France : l'Assemblée nationale vote en première lecture la pénalisation de la négation du génocide arménien

22 décembre 2011. – Alors que l'Assemblée nationale a approuvé le texte visant à pénaliser la négation de génocide arménien en première lecture, la Turquie a rappelé son ambassadeur.
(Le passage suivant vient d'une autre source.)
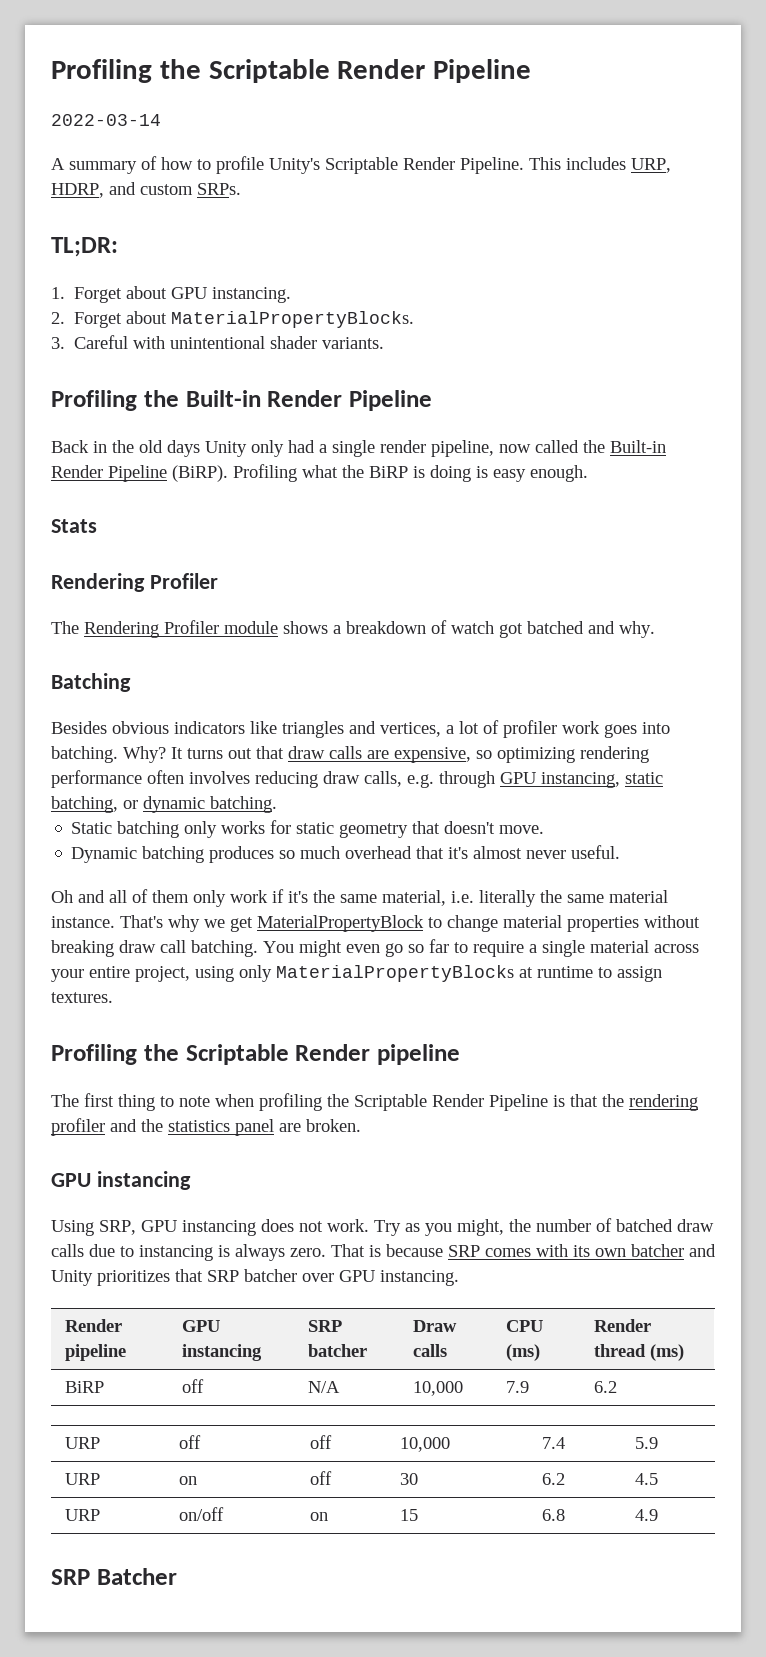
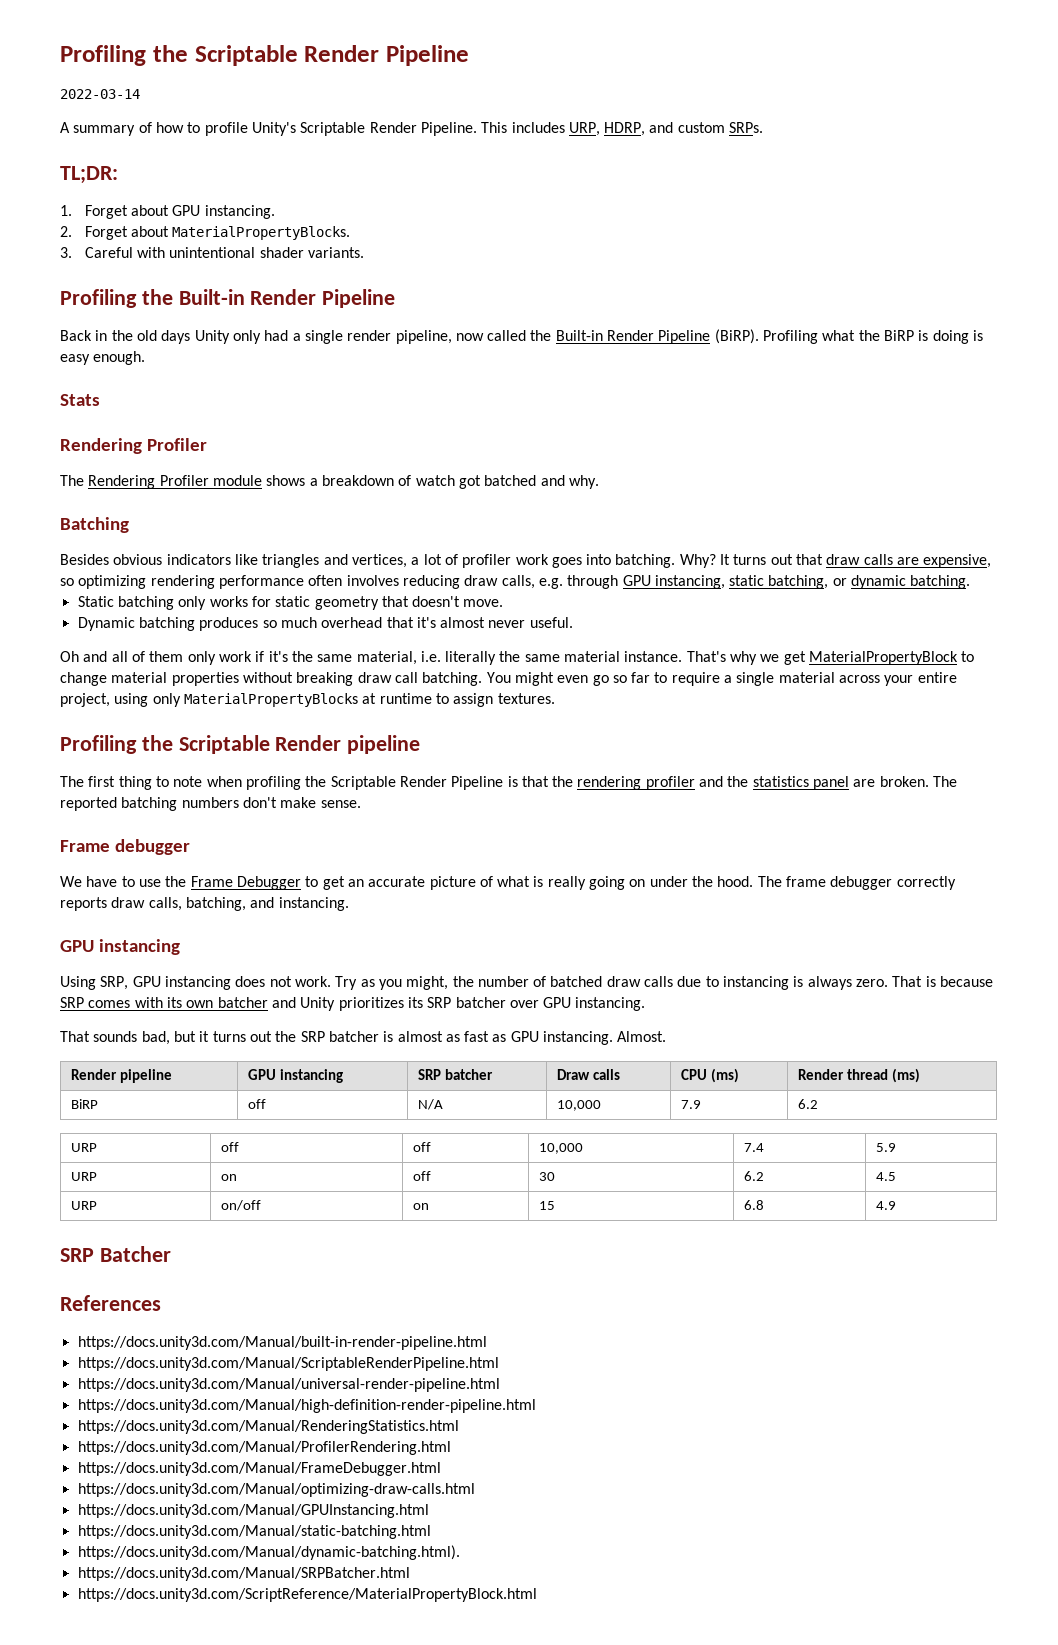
+ The reported batching numbers don't make sense.
+ Frame debugger
+ We have to use the Frame Debugger to get an accurate picture of what is really going on under the hood. The frame debugger correctly reports draw calls, batching, and instancing.
- That is because SRP comes with its own batcher and Unity prioritizes that SRP batcher over GPU instancing.
+ That is because SRP comes with its own batcher and Unity prioritizes its SRP batcher over GPU instancing.
+ That sounds bad, but it turns out the SRP batcher is almost as fast as GPU instancing. Almost.
+ References
+ https://docs.unity3d.com/Manual/built-in-render-pipeline.html
+ https://docs.unity3d.com/Manual/ScriptableRenderPipeline.html
+ https://docs.unity3d.com/Manual/universal-render-pipeline.html
+ https://docs.unity3d.com/Manual/high-definition-render-pipeline.html
+ https://docs.unity3d.com/Manual/RenderingStatistics.html
+ https://docs.unity3d.com/Manual/ProfilerRendering.html
+ https://docs.unity3d.com/Manual/FrameDebugger.html
+ https://docs.unity3d.com/Manual/optimizing-draw-calls.html
+ https://docs.unity3d.com/Manual/GPUInstancing.html
+ https://docs.unity3d.com/Manual/static-batching.html
+ https://docs.unity3d.com/Manual/dynamic-batching.html).
+ https://docs.unity3d.com/Manual/SRPBatcher.html
+ https://docs.unity3d.com/ScriptReference/MaterialPropertyBlock.html

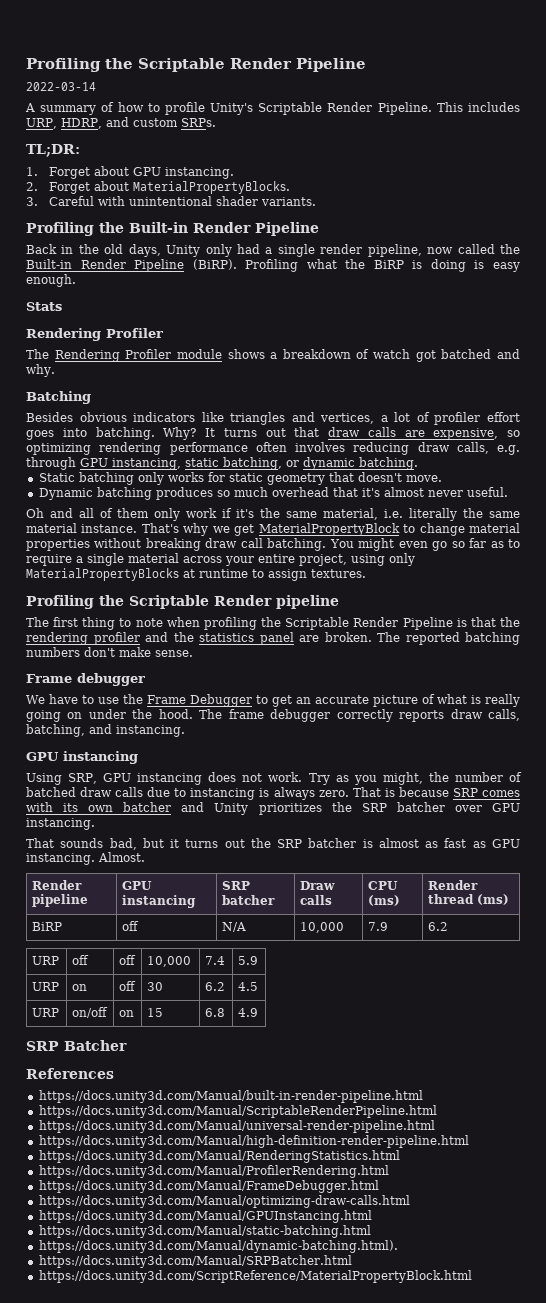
- Back in the old days Unity only had a single render pipeline, now called the Built-in Render Pipeline (BiRP).
+ Back in the old days, Unity only had a single render pipeline, now called the Built-in Render Pipeline (BiRP).
- Besides obvious indicators like triangles and vertices, a lot of profiler work goes into batching.
+ Besides obvious indicators like triangles and vertices, a lot of profiler effort goes into batching.
- You might even go so far to require a single material across your entire project, using only MaterialPropertyBlocks at runtime to assign textures.
+ You might even go so far as to require a single material across your entire project, using only MaterialPropertyBlocks at runtime to assign textures.
- That is because SRP comes with its own batcher and Unity prioritizes its SRP batcher over GPU instancing.
+ That is because SRP comes with its own batcher and Unity prioritizes the SRP batcher over GPU instancing.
De nombreux manifestants étaient présents devant les grilles du palais Bourbon pour protester contre le texte proposé par la député UMP des Bouches-du-Rhône Valérie Boyer.

Des avis en France contrastés

Patrick Ollier, ministre des Relations avec le Parlement, a souhaité préciser que le texte a été adopté par « douze pays de l'Union Européenne ». Mme Boyer va plus loin en expliquant que « la Russie, l’Argentine, le Canada, la Suède, la Suisse et la Slovaquie, ont des textes reconnaissant le génocide arménien et que la Suisse et la Slovaquie ont un dispositif pénalisant la négation du génocide ».

Plus tôt dans la journée, François Bayrou commentait qu'« il n'est pas raisonnable que la loi se mêle maintenant d'entraîner devant des tribunaux, de faire payer des amendes et de mettre en prison des gens qui nieraient, ou diraient, dans une controverse historique, qu'ils ne sont pas de cet avis », pour lui « la France, il y a dix ans, a fait un geste unique parmi les nations en reconnaissant que les événements de 1915 en Turquie avaient été un génocide » et que maintenant « ce n'est pas à la loi de régler les problèmes de l'histoire ». De même pour Jean-Michel Baylet, sénateur et président du Parti radical de gauche, a expliqué que « les radicaux de gauche sont opposés à cette nouvelle loi mémorielle » et que par conséquent ils « ne voteront pas la proposition de loi ».

Réaction turque

Recep Tayyip Erdoğan, le premier ministre turc, a condamné violemment la loi en dénonçant « une politique fondée sur le racisme, la discrimination et la xénophobie », et que « cela va ouvrir des plaies irréparables et très graves dans les relations bilatérales ».

Réaction arménienne

Le ministre des affaires étrangères arménien, Edouard Nalbandian, a souhaité « exprimer [sa] gratitude aux plus hautes autorités de la France, à l'Assemblée nationale et au peuple français ».